Exercise description. Identify every line in the records below that contains the word "read", and copy each of those lines.

Data for the task.
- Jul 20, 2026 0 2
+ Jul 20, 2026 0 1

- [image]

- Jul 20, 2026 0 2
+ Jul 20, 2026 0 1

* * *

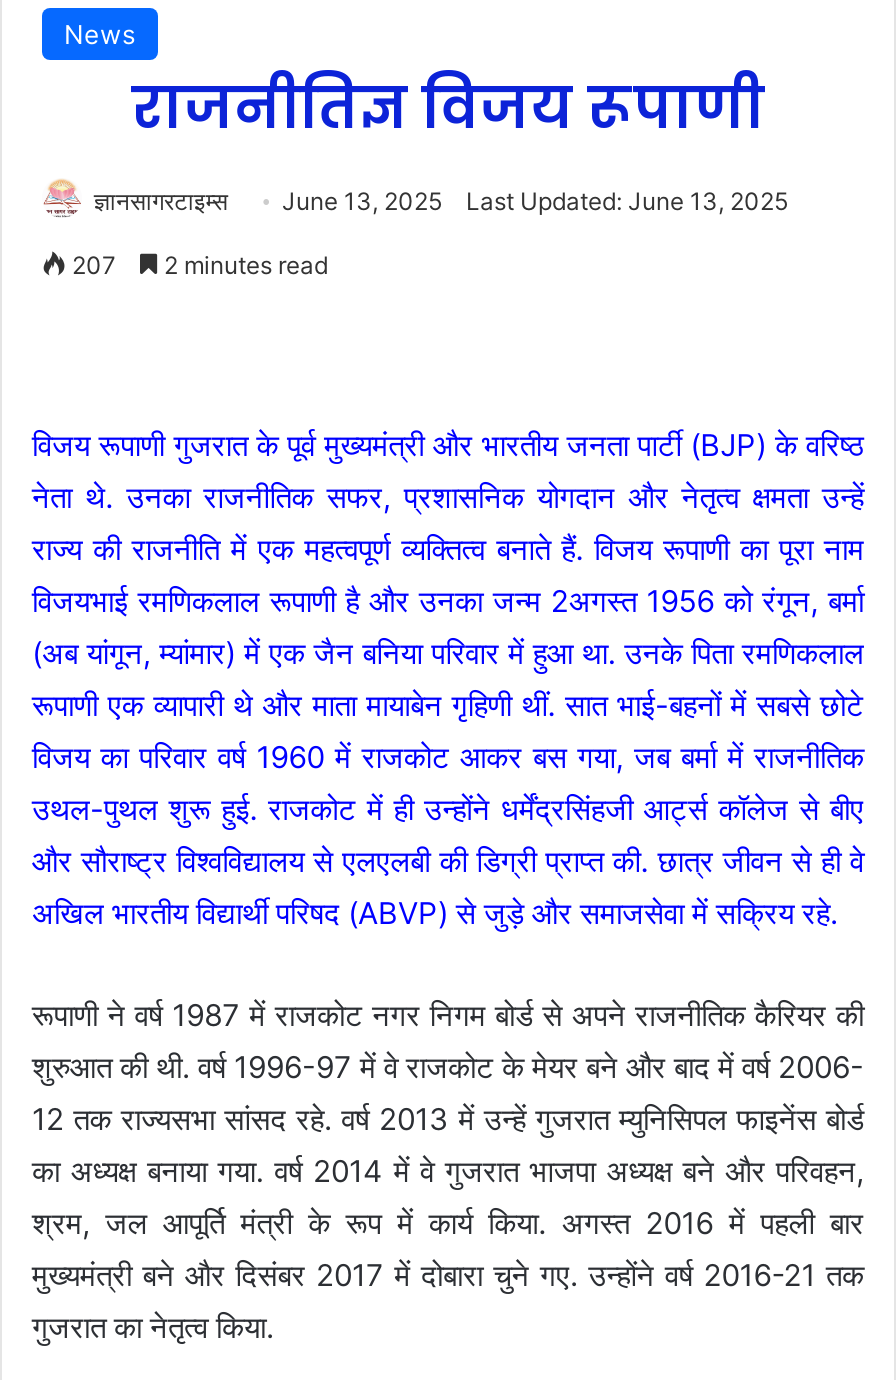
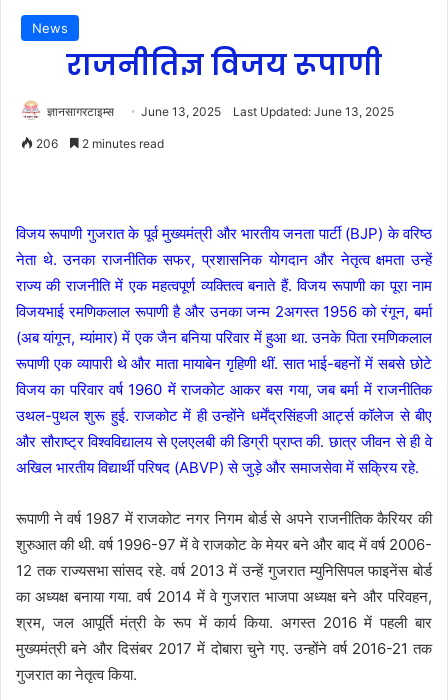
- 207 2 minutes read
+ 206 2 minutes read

Task solution.
- 207 2 minutes read
+ 206 2 minutes read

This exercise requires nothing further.